Page 57 of Captive Prize

"How dare I do what?" I asked, putting an edge in my voice. I may have been at a disadvantage—hurt, groggy, and confused. But that didn’t mean I was willing to show weakness.

"How dare you fight me like you had nothing to lose!" He turned, facing me and putting his hands flat on the mattress on either side of my feet.

His eyes glowed with an intensity that froze my heart.

There was so much going on behind his eyes, I wasn’t sure what he was thinking. If I didn’t know what he was thinking, I couldn’t gauge my answers appropriately.

I hated being at such a disadvantage, being in a position of weakness. It wasn’t me. It wasn’t the woman I had worked so hard to become.

Carefully, I pushed myself up further, swinging my legs over the edge of the bed. My limbs were slow to obey. Everything felt heavy and tingled with poor circulation as I moved.

It wasn’t until I was sitting fully upright, feet on the floor, that I noticed the plastic tube going from my arm up to the metal pole hidden behind the post of the bed.

I had an IV.

There were two plastic bags hanging from the pole. One was the standard large saline drip, something I was very familiar with. The other was less familiar to me.

Narrowing my eyes, I tried to focus on the small text.Tranexamic Acid (TXA).

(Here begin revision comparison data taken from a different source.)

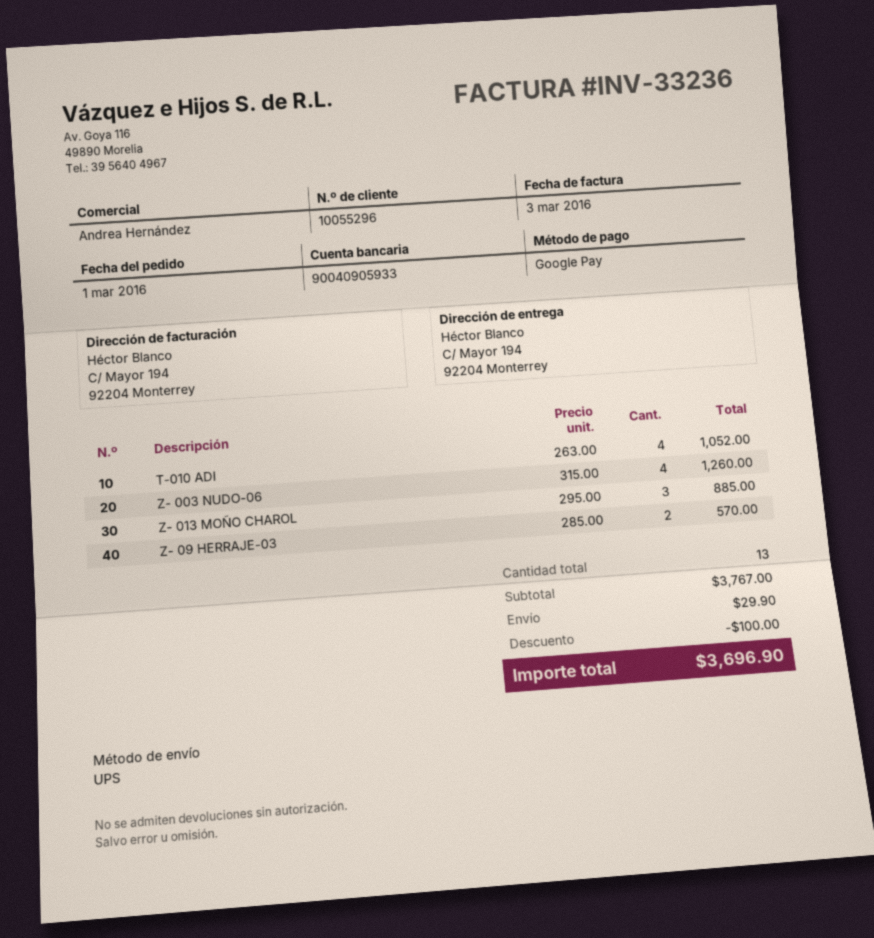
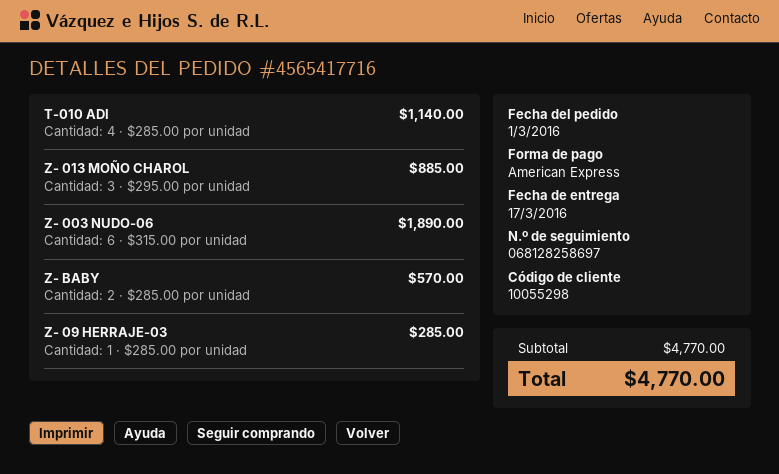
customer number: 10055296 -> 10055298
payment method: Google Pay -> American Express
T-010 ADI: 4 x 263.00 = 1052.00 -> 4 x 285.00 = 1140.00
Z- 003 NUDO-06: 4 x 315.00 = 1260.00 -> 6 x 315.00 = 1890.00
Z- 09 HERRAJE-03: 2 x 285.00 = 570.00 -> 1 x 285.00 = 285.00
Z- BABY: none -> 2 x 285.00 = 570.00
subtotal: 3767.00 -> 4770.00
discount: 100.00 -> none
shipping: 29.90 -> none
total: 3696.90 -> 4770.00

I had taken it in shots before, and in pill form, but never as an IV.

"Answer me," Roman growled.

"I forgot the question," I said, raising an eyebrow, showing him an attitude that I didn’t feel.

"I said"—his jaw clenched so hard I was a little worried his pearly white teeth would shatter—"how dare you fight me like you had nothing to lose!"

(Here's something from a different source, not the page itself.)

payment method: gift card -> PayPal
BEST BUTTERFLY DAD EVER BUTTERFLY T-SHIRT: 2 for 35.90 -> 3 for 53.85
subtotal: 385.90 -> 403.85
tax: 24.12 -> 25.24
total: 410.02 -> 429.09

A bitter laugh escaped my dry lips as the taste of pennies filled my mouth. "I dare, because I have nothing to lose."

My voice was hoarse, and each word scratched its way out of my throat, but I didn’t let them waver. I didn’t let the weakness I was feeling seep into my voice.

Roman had seen far too much of my weakness already.

"Damn it," he muttered under his breath as he raked a hand through his dark hair.

Stupid fucking disease.

I knew the drug the doctor gave me would force my blood to clot over the next day like a "normal person." Too bad it wouldn’t last. It was too risky to take on a regular basis. Too many side effects. The medication always left me heavy-limbed and tired.

The side effects would clear soon enough, but it did nothing to get me out of this… situation.

If Roman’s doctor gave me TXA, then more than likely Roman knew what that meant. He wasn’t stupid. He would have asked or done his own research.

The doctor likely would have told him what it was, and why I got it. Even if he hadn’t, one quick Google search and Roman would know how to break me.

He knew about my disease, and worse, he knew that the medication granted him time. Because not only did it stop my bleeding, it also stayed in my system for hours.

So he knew he could hurt me, and it wouldn’t kill me. He knew how fragile I really was.

No.

He knew how fragile my body was.

I was more than just my body.

I pushed my shoulders back and took a deep breath. Ignoring the aching from my ribs and the sharp pain radiating from the shoulder I had landed on—at least I didn’t have to worry about internal bleeding anymore—I faced him.

"This changes nothing," I said with a glare that made grown men shrink.